No se escuchó ningún tiro que ahogase su grito. No se escuchó nada, en realidad. Solo su voz. Como la de los charlajos que habían atormentado a Finnick. Todos se quedaron inmóviles, incluida ella misma. Annie tiró el trozo de madera y se alejó de la puerta, pero era demasiado tarde.
-      Ahí está – gruñó el Agente en cuanto la vio.
Annie echó a correr, pero el hombre fue más rápido. La cogió del pelo y tiró con fuerza, haciéndola caer. Se echó sobre ella, presionándole los brazos en la espalda mientras enroscaba unas esposas alrededor de sus muñecas. Annie se retorció, pero el hombre era mucho más fuerte que ella. El Agente le golpeó la cara para mantenerla quieta, pero ella no dejó de moverse.
-      ¡Suéltame! – gritó, lanzando mordiscos al aire.
El Agente la levantó del suelo tirando de su pelo y la arrastró hacia la puerta. Margaret seguía allí tumbada, con los ojos abiertos, mirándola con la tristeza reflejada en sus ojos. Annie escupió y se giró para ver cómo el segundo Agente cargaba con Dexter, que la miraba con un único ojo abierto.
-      ¿Qué hacemos con ésta? – preguntó el que cargaba con Dexter, señalando a Margaret con la cabeza.
-      Está medio muerta. Déjala ahí, qué más nos da. Si no se muere ahora, no le va a quedar mucho.
Annie miró a la Margaret, que tenía los ojos cerrados. Quizá ya estuviese muerta. Quizá solo estuviese inconsciente. Quizá hubiese cerrado los ojos, resignada al ver que no había nada que hacer. Annie sintió las lágrimas manar con fuerza de sus ojos.
-      ¿Y éste?
El Agente que agarraba a Annie se giró, obligándola a girarse también. Nunca, en toda su vida, había visto a nadie en tal mal estado como lo estaba Dexter en ese momento. Había revivido mil veces en su cabeza la muerte de Kit. Había visto las sangrientas muertes del Vasallaje en la pantalla de la televisión, observando por la fina rendija que le permitían los dedos sobre sus ojos. Pero eso había sido un momento. Dexter estaba vivo aún, todo lleno de sangre. La miraba fijamente, aunque ella no era capaz de adivinar qué quería decirle exactamente, aunque sabía que era algo muy parecido a ‘por qué has vuelto, me lo prometiste’. Annie se mordió el labio.
-      Lo siento – susurró, sin emitir sonido, simplemente moviendo los labios.
Dexter inclinó la cabeza, dejándose caer. Su pelo goteaba sangre.
-      No lo sé – contestó el otro agente -. Haz lo que quieras con él. Vale lo mismo vivo que muerto.
Annie empezó a gritar.

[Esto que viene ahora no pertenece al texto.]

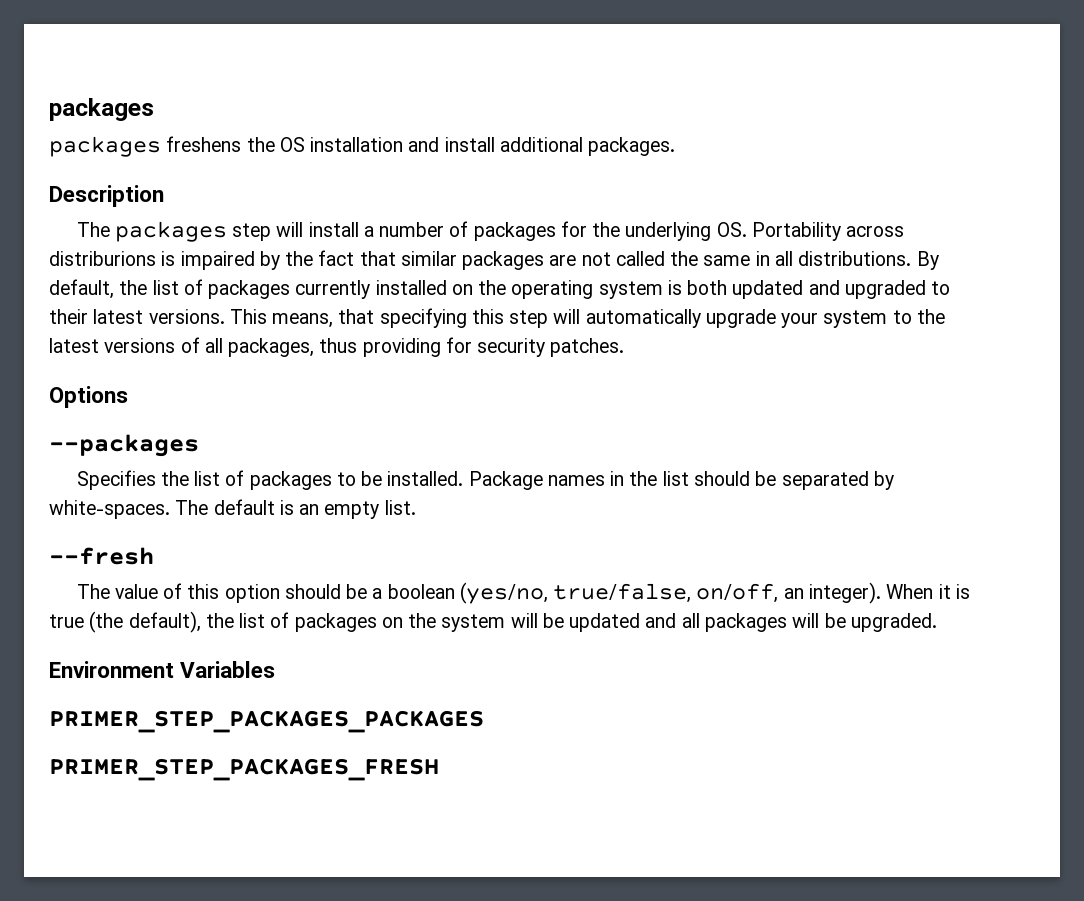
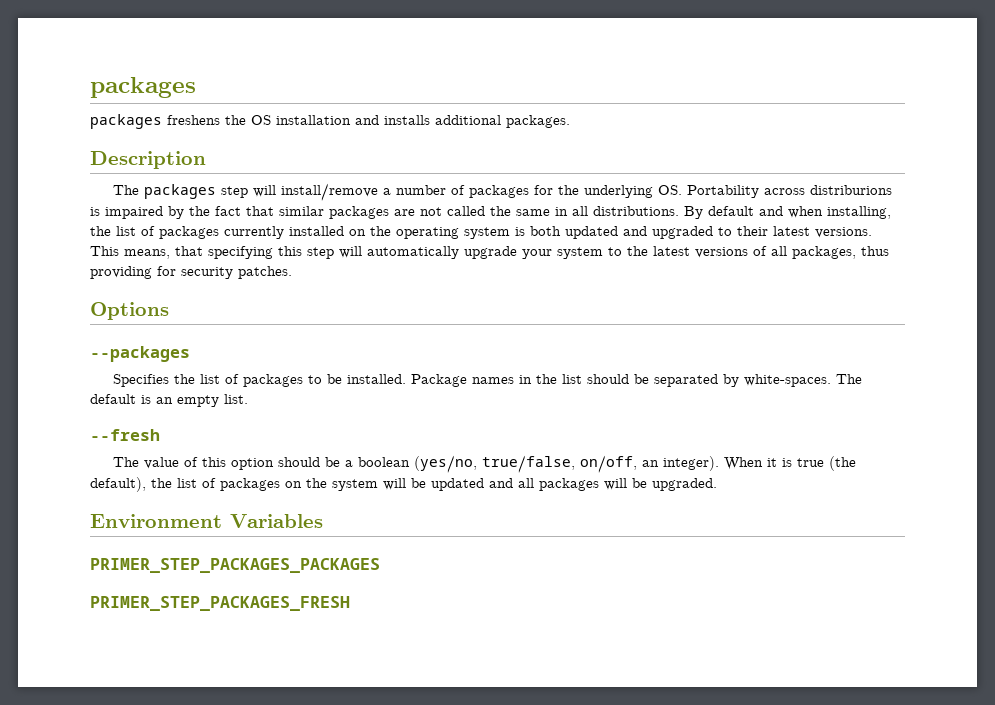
[444,137,495,152] install -> [384,115,430,125] installs
[308,222,359,237] install -> [280,183,378,201] install/remove
[49,279,114,299] default, -> [708,206,891,219] default and when installing,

Decía cosas, una detrás de otra, mientras el agente la arrastraba hacia la calle, pero ningún sonido llegaba a su cerebro. Era como si estuviese bloqueada.
El Agente se colocó junto a Dexter, dejándolo caer en el suelo. El hombre ni siquiera tenía fuerzas para mantenerse en pie. Levantó la cabeza y la miró con el ojo bueno, moviendo los labios, pero Annie no llegó a entender qué decía. El agente colocó el cañón de la pistola en la cabeza de su amigo mientras el otro agente la sacaba en volandas de la casa.
Sus gritos ahogaron el sonido del disparo.
Todo pareció nublarse. De nuevo, se encontraba en la Arena, en un inmenso anillo con palmeras y un inmenso muro que giraba y parecía no tener fin. De nuevo, corría, atravesaba la jungla para alejarse del cadáver decapitado de su amigo. Pero entonces, comenzaba a llover sangre, como en el Vasallaje. Sangre caliente y espesa, repetía Johanna Mason una y otra vez. Sangre que no la dejaba ver, si hablar, ni respirar siquiera. Y los cañones. Uno por su madre, uno por Kit, uno por Mags, uno por Dexter, uno por Margaret.
Gritó tanto como le permitieron sus pulmones mientras sentía un pinchazo en mitad de la espalda. Gritó por sus muertos. Gritó hasta que las drogas la durmieron y se sumió en una pesadilla de cadáveres, sangre y caos.